As powerfully expressed by Rabbi Moshe Chaim Luzatto (Ramchal) in the opening pages of his spiritual treatise Mesillat Yesharim, some ideas are so blatant and obvious that people don’t review them and ultimately forget them completely. Therefore, argues Ramchal, certain messages need constant repetition. The deep connection of the Jewish people to the land of Israel seems to be one of these.
No doubt, many were dumbfounded by two recent resolutions of The United Nations Educational, Scientific and Cultural Organization (UNESCO) ignoring the connection of the Jewish people to the Temple mount and other holy areas in the land of Israel accusing Israel of damaging the area which is holy (only) to Islam. Rashi’s words seem prophetic. The nations will accuse the Jews of stealing their own land. As if the Temples never existed, UNESCO declares the area a Muslim holy site completely ignoring the Jewish connection both past and present.
But forgetting the Jewish connection to parts of the land of Israel seems not to be limited to the United Nations. On college campuses BDS warriors declare the entirety of the land of Israel (“from the river to the sea”) to belong to the Palestinians (“Palestine will be free”) as if there was no historical connection of the Jewish people to their land during the many years of exile. This extends to groups such as Jewish Voice for Peace (JVP) and even Jewish groups in Israel and abroad who call for an immediate end to the Jewish presence in Judea and Samaria, the biblical heartland.

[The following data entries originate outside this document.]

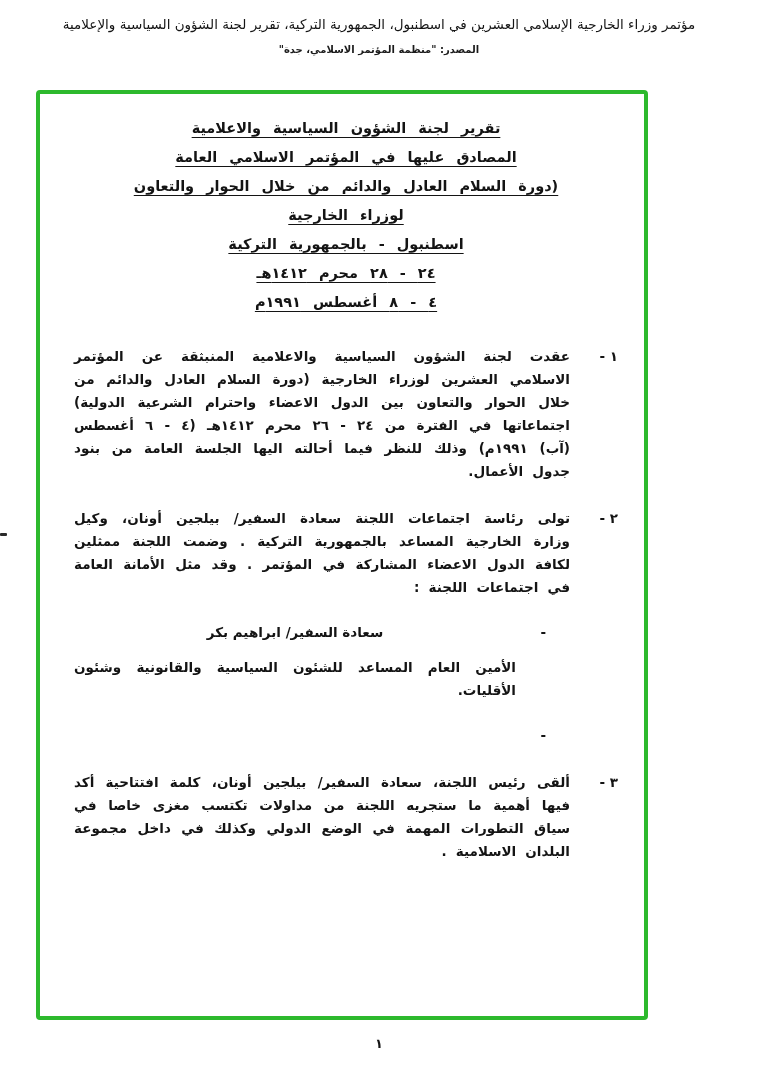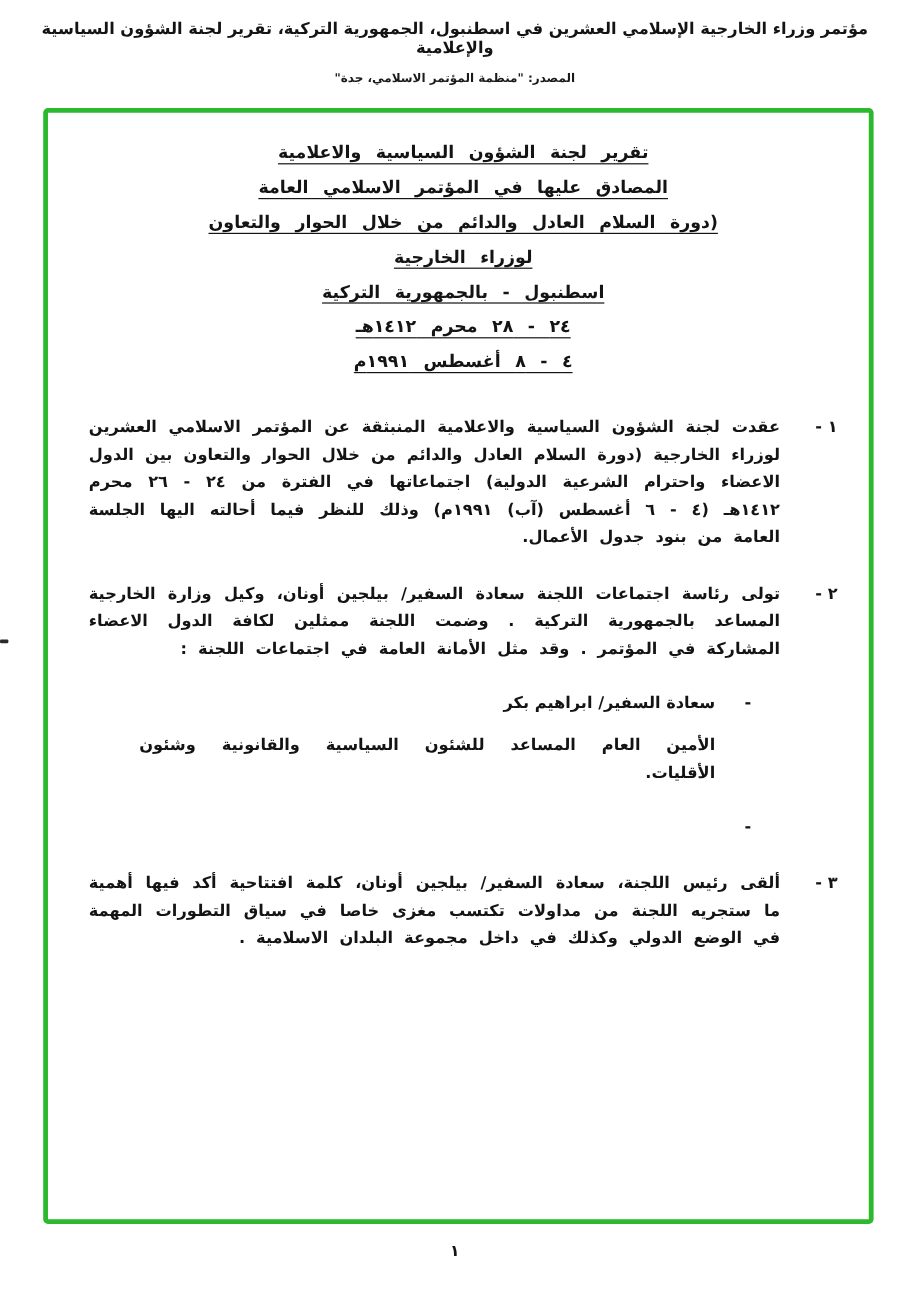--- a/index.html
+++ b/index.html
@@ -21,7 +21,7 @@
   }
   .letterhead .line1 {
     font-size: 13.5px;
-    font-weight: bold;
+    font-weight: normal;
     letter-spacing: 0;
   }
   .letterhead .line2 {

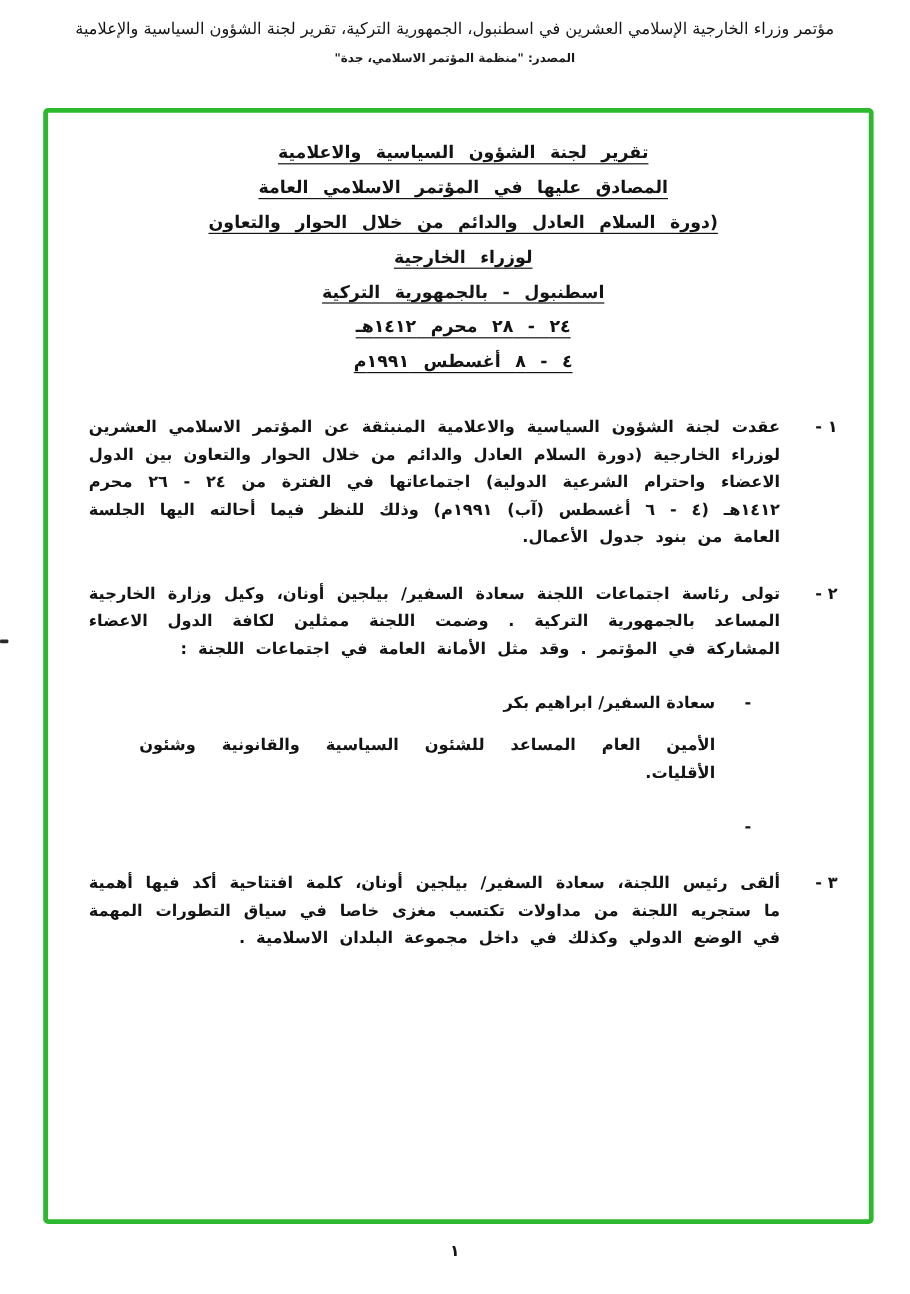--- a/index.html
+++ b/index.html
@@ -36,7 +36,7 @@
     position: absolute;
     left: 36px;
     top: 90px;
-    width: 692px;
+    width: 612px;
     height: 930px;
     border: 4px solid #2db92d;
     border-radius: 4px;

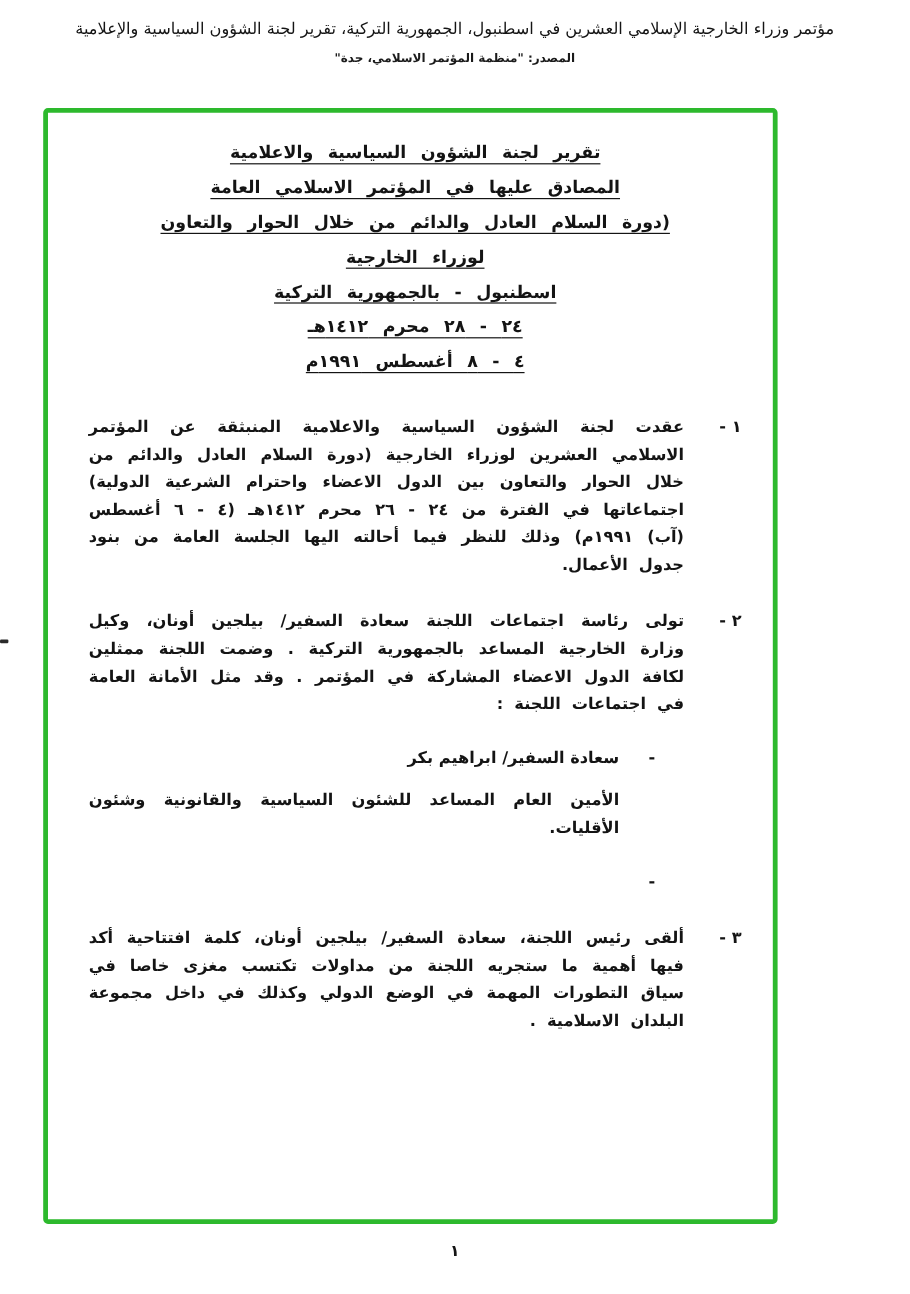--- a/index.html
+++ b/index.html
@@ -90,7 +90,7 @@
   }
   .sub-dash { flex: 0 0 30px; width: 30px; }
   .sub-content { flex: 0 1 auto; max-width: 480px; }
-  .sub-title { text-align: right; }
+  .sub-title { text-align: center; }
   .sub-body { text-align: justify; word-spacing: 7px; margin-top: 12px; }
 
   .page-number {

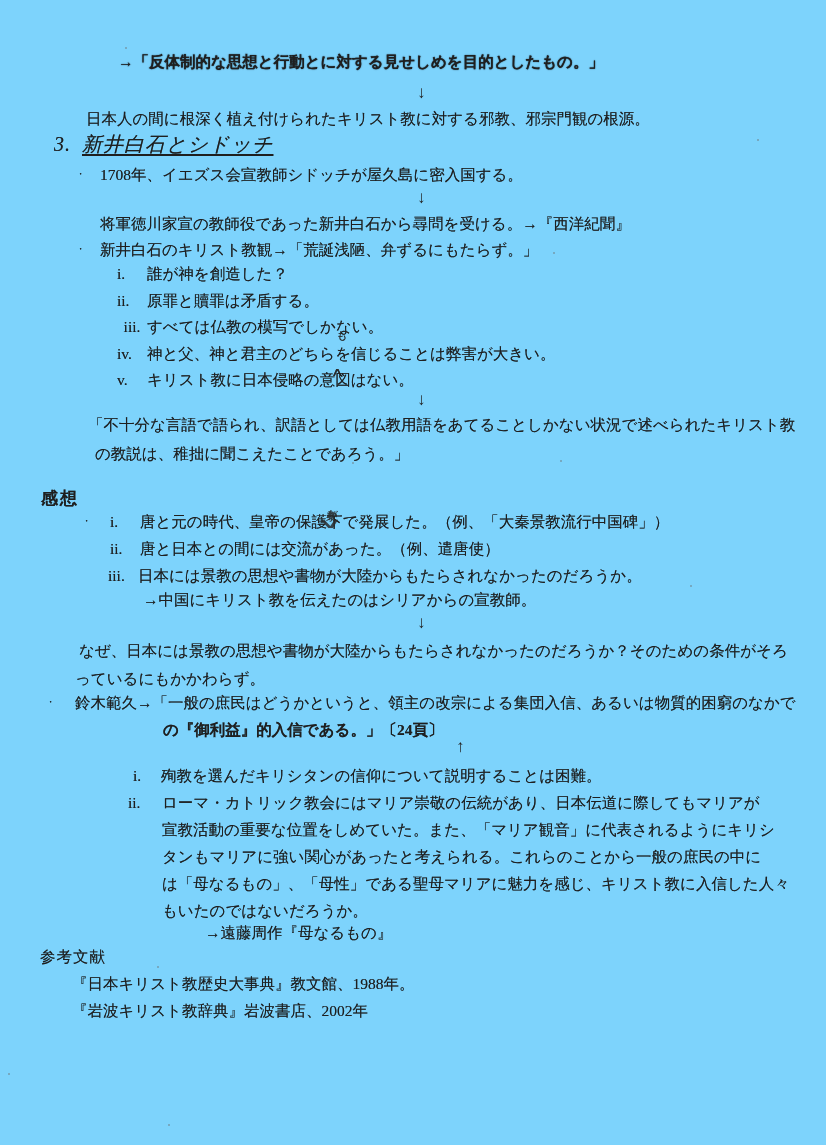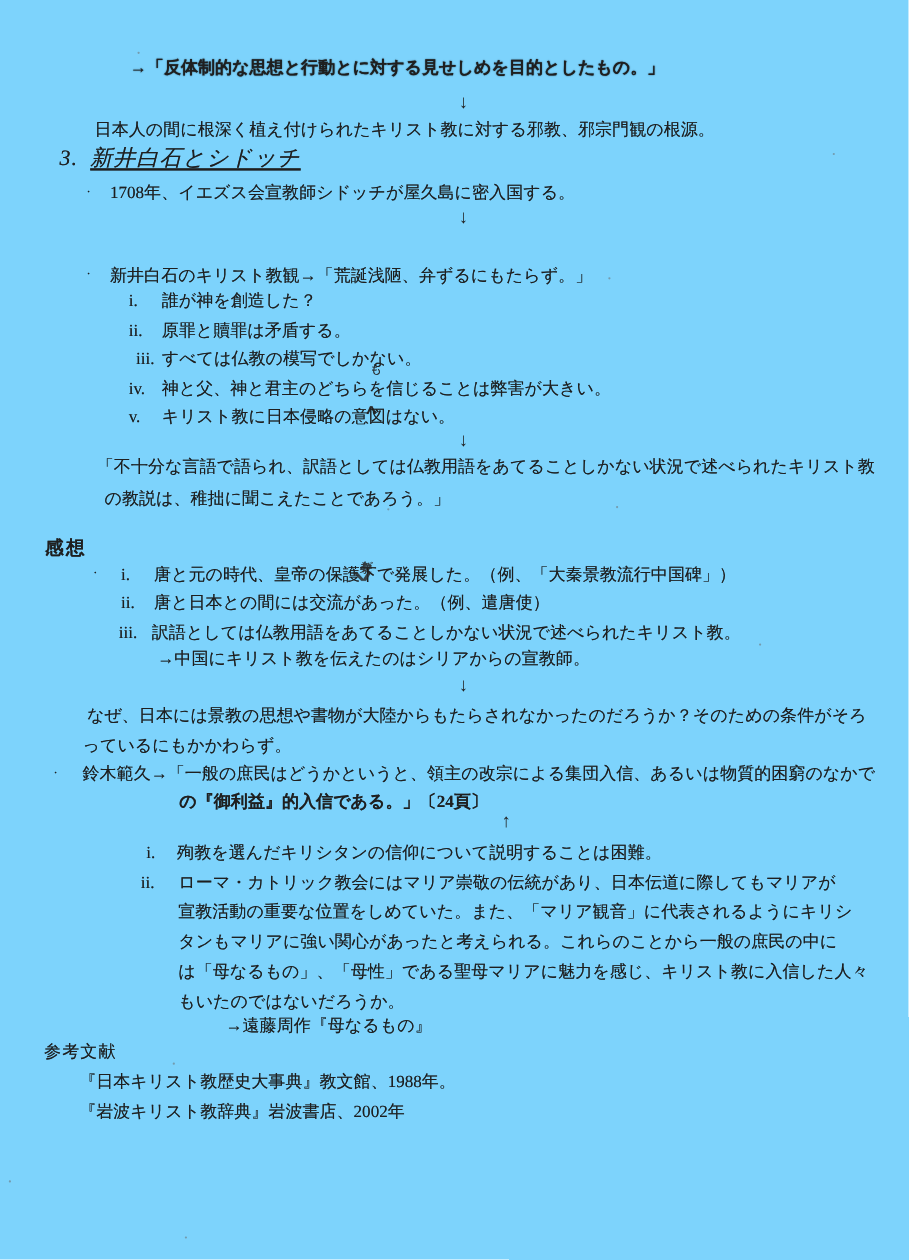--- a/index.html
+++ b/index.html
@@ -67,6 +67,7 @@
     <span class="bullet w24">・</span><span>1708年、イエズス会宣教師シドッチが屋久島に密入国する。</span>
   </div>
   <div class="arrow" style="left:417px;top:189px;">↓</div>
+  <div class="line" style="left:100px;top:214px;">将軍徳川家宣の教師役であった新井白石から尋問を受ける。→『西洋紀聞』</div>
   <div class="line" style="left:76px;top:239px;">
     <span class="bullet w24">・</span><span>新井白石のキリスト教観→「荒誕浅陋、弁ずるにもたらず。」</span>
   </div>

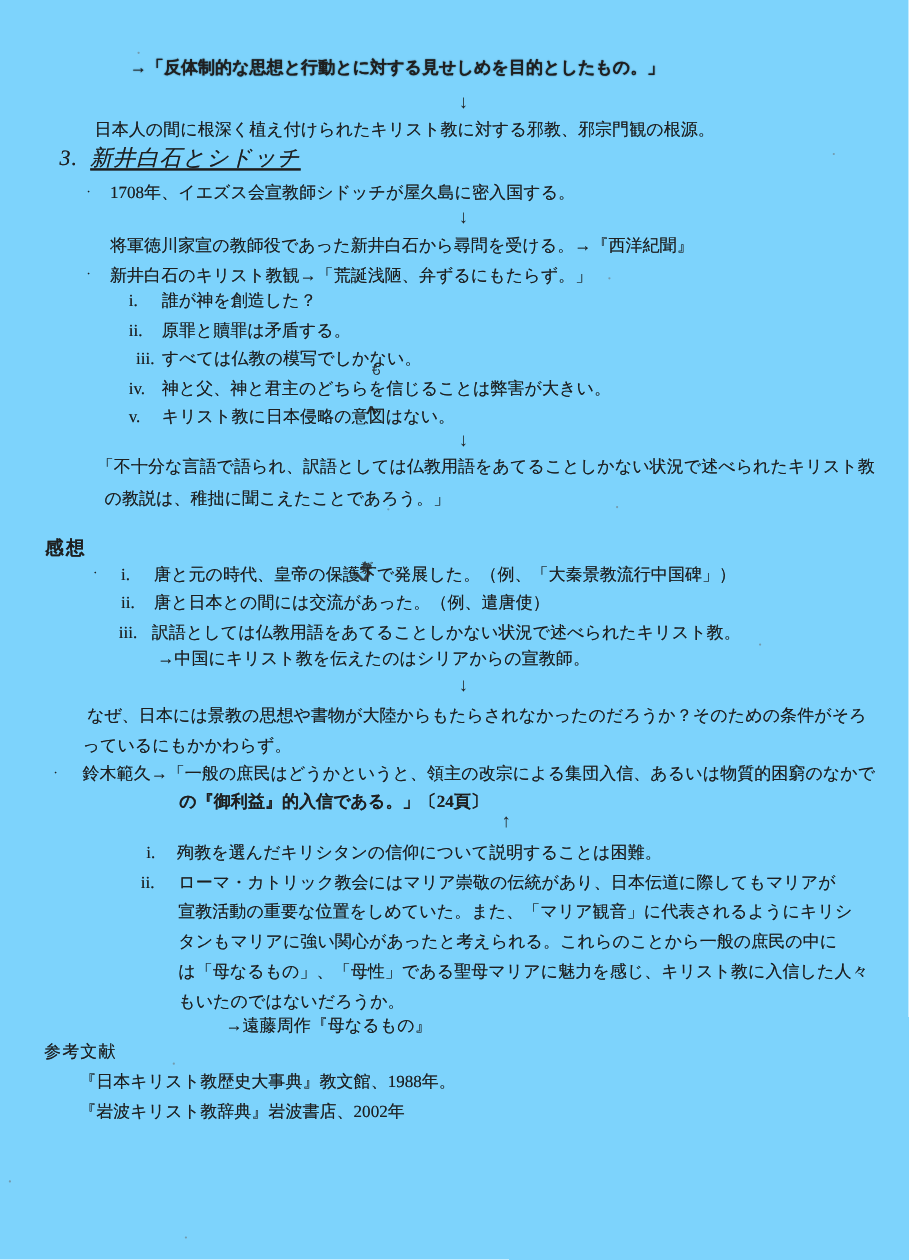--- a/index.html
+++ b/index.html
@@ -102,7 +102,7 @@
     <span class="marker w30">ii.</span><span>唐と日本との間には交流があった。（例、遣唐使）</span>
   </div>
   <div class="line" style="left:108px;top:566px;">
-    <span class="marker w30">iii.</span><span>訳語としては仏教用語をあてることしかない状況で述べられたキリスト教。</span>
+    <span class="marker w30">iii.</span><span>日本には景教の思想や書物が大陸からもたらされなかったのだろうか。</span>
   </div>
   <div class="line" style="left:143px;top:590px;">→中国にキリスト教を伝えたのはシリアからの宣教師。</div>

Many will not be moved by the religious or even historical claims dating back to the Bible and continuing through the Muslim conquest and beyond to present day. But for those who recognized these historical and even religious claims, we forget the Jewish connection at our peril.
Whatever the political necessities and no matter what future negotiations hold in store for the Land of Israel, the Jewish people have laid claim to the Land from time immemorial. Some see it as a Divine promise while others will recognize the Jews as the true indigenous population having returned home from the four corners of the world. Even those who support removing Israeli sovereignty from areas held by Jordan until 1967 should recognize that while realpolitik may require such a move, it would be a crisis of Jewish history. Jews who feel that giving up parts of our homeland are necessary should also cry about it.
Omitting the Jewish narrative from discussions of the future of Israel’s borders is tantamount to leaving out the entire book of Genesis from the Hebrew Bible. Perhaps it’s time for UNESCO to go to Hebrew school to learn this week’s Parasha.